The Breakdown of Law and Order: Mob Violence and Communal Attacks
The security vacuum and subsequent lawlessness were not restricted to militant activity; they became a systemic scourge. The country has been gripped by an intense surge in mob violence and clashes between rival political factions.[27] Mob violence has explicitly targeted vulnerable groups. These incidents reflect a growing atmosphere of intolerance and radicalised vigilantism that the interim government is struggling to contain.
This widespread lawlessness has seen justice increasingly meted out by vigilante mobs rather than through a functional legal system, effectively outsourcing violence to weaponised political and communal cadres. A report documented 114 people killed in mob violence between January and mid-August 2025 alone.[28] Experts have raised questions over law and order as well as the interim government’s ability and willingness to contain the menace.[29]

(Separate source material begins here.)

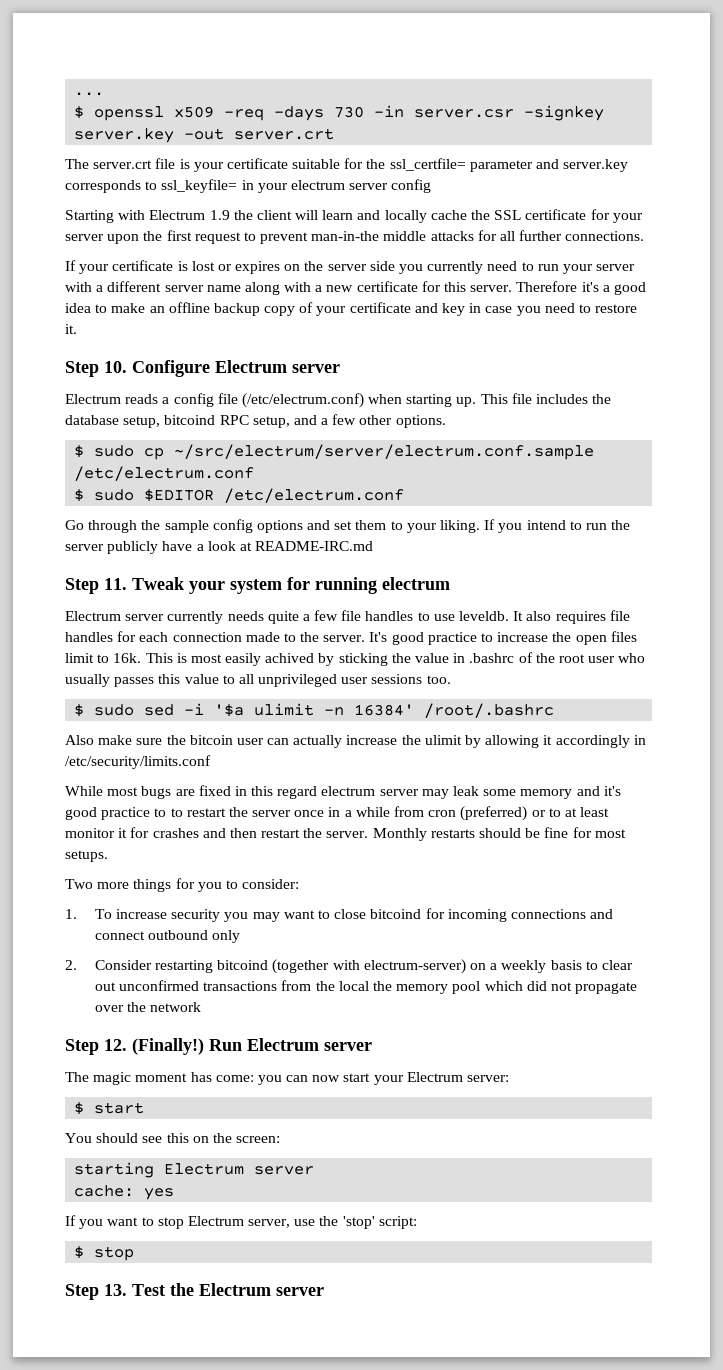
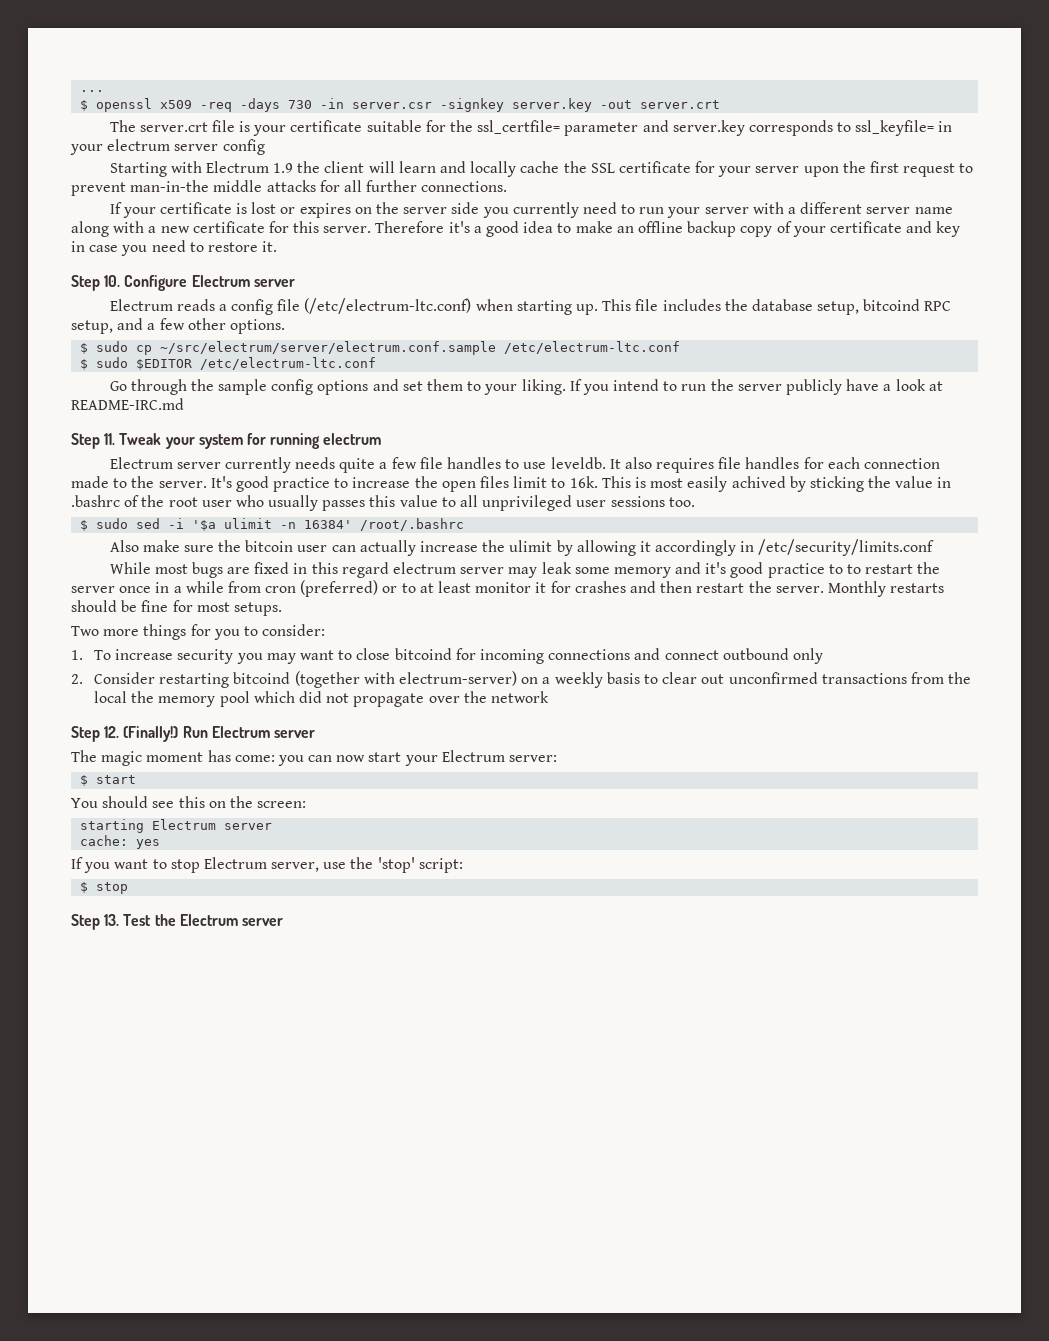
[241,393,364,408] (/etc/electrum.conf) -> [304,298,472,314] (/etc/electrum-ltc.conf)
[74,466,255,481] /etc/electrum.conf -> [504,341,681,354] /etc/electrum-ltc.conf
[224,488,405,503] /etc/electrum.conf -> [200,357,377,370] /etc/electrum-ltc.conf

This environment of unchecked violence has proven especially devastating for Bangladesh’s religious minorities and secular voices. In particular, violence against Hindu temples, Christian churches and Sufi shrines has escalated dramatically and has often appeared to be targeted.
The Bangladesh Hindu Bouddho Christian Oikya Parishad, a civil society group focusing on protecting the rights of religious minorities in Bangladesh, reported 258 attacks on minority communities in the first half of 2025, including 20 rapes and 59 attacks on places of worship.[30] There was a significant rise in the number of attacks on Christian churches. On October 8, a crude bomb exploded in front of the Holy Rosary Church – one of the oldest and largest Roman Catholic churches in Bangladesh – in Dhaka’s Tejgaon area. The attack was reportedly carried out by two men on a motorcycle, though no injuries were reported.[31] A second wave of attacks took place overnight in Dhaka on November 7, 2025, targeting St Mary’s Cathedral and St Joseph’s Higher Secondary School and College.[32] While the police on November 9, 2025, confirmed the attacks had caused no injuries, they stated the incidents were “certainly” aimed at terrifying the community. No group has claimed responsibility for the bombings, and the attacks add to the existing political turmoil in Bangladesh.[33]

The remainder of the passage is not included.